My idea there was that it should allow Cats to migrate from ambiguous compose methods to more specific names like composeFunctor, composeApply, etc. without introducing either binary or source breaking changes:
- Cats deprecates all ambiguous
composemethods and introduce their safe aliases (composeFunctor,composeApply, etc) - When Scala compiler observes these confusing overloads, it only reports non-deprecated ones. If all of them are deprecated – no warning message is issued.
- If a library like scynamo makes use of any of those
composemethods, it will start receiving the deprecation messages about them, so they would get a chance to migrate to "better" non-confusing method names and stop receiving any warnings whatsoever.
Whithout such support from Scala compiler, even if Cats deprecate compose-s and introduce non-confusing aliases, its clients like scynamo will continue receiving those "lint-overload" warnings even if they migrate to the new method names.

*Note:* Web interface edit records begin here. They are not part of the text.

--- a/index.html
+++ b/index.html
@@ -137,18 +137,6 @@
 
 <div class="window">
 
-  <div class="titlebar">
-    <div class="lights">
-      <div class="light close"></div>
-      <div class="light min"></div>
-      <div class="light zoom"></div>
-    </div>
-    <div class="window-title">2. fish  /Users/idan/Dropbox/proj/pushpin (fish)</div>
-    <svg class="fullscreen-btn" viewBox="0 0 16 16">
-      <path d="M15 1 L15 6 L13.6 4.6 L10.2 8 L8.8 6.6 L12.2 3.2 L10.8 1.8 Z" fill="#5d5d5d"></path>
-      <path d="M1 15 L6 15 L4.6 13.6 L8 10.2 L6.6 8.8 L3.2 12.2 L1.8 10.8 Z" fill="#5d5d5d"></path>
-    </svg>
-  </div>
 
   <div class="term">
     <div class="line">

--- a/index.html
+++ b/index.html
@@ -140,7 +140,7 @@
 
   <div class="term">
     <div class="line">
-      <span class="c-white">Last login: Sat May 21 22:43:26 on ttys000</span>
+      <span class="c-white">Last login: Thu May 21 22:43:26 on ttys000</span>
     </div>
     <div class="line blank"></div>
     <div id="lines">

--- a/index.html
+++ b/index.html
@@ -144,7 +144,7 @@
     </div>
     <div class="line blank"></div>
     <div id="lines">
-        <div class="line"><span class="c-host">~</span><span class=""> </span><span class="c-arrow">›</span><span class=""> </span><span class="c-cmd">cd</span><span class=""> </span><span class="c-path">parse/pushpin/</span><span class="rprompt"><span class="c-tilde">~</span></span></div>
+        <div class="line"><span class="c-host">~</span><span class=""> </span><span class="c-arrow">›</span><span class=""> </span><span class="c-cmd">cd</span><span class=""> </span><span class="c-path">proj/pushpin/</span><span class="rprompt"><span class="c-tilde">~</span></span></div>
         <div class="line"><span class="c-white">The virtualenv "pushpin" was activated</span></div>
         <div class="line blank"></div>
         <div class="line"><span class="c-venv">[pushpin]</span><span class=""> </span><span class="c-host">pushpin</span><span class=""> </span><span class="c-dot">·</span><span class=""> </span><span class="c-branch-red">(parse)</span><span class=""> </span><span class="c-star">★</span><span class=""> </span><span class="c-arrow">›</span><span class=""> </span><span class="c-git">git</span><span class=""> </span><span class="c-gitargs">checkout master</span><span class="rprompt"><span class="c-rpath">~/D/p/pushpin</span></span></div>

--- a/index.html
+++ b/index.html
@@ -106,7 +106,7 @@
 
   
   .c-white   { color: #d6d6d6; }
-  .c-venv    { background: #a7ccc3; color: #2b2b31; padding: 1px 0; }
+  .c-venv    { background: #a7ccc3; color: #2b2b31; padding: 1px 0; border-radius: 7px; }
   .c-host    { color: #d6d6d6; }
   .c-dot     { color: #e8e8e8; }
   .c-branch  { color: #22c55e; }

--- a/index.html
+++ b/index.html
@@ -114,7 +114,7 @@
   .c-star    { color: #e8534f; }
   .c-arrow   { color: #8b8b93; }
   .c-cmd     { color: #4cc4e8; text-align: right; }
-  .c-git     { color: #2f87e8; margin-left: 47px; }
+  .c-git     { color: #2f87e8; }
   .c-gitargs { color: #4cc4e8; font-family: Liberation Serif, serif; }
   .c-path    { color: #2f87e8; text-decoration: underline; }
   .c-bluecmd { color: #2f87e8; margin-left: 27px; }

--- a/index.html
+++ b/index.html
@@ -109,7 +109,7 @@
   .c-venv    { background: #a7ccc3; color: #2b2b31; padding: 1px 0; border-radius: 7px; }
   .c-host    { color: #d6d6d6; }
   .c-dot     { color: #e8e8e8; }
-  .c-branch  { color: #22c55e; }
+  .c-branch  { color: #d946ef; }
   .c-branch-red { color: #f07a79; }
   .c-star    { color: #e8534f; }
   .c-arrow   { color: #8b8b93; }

@satorg I didn't like the idea of changing method names because of a "fake" problem, but for your use case, I agree that it makes sense to ignore deprecated elements. The purpose of the lint is to give a warning when defining the class. If the user of the class wonders why their overloaded compose isn't working, hopefully they will notice a deprecation.
Also, I wonder if it should only warn when methods are declared and not in mix-in composition. That may weaken the lint too much, or just enough for anonymous classes.
@som-snytt I wouldn't say the problem is "fake". Cats already has compose methods with qualifiers. For example, Functor has compose as well as composeBifunctor and composeContravariant. Therefore switching from unspecified compose methods that can only be resolved by their implicit paratemers (which can be quite confusing) to more specific composeWhat methods could be a move into the right direction, I guess.
So if you think that excluding deprecated methods from the "lint-overload" warnings makes sense and might work, I can create an issue in the Scala repo to give it a broader discussion.
@satorg A ticket would be fine. I'm happy to implement it.
Ticket as shown at https://github.com/scala/bug/issues/13138 since 2.13.18 may arrive sooner than later.
Oh, thank you very much for taking on this!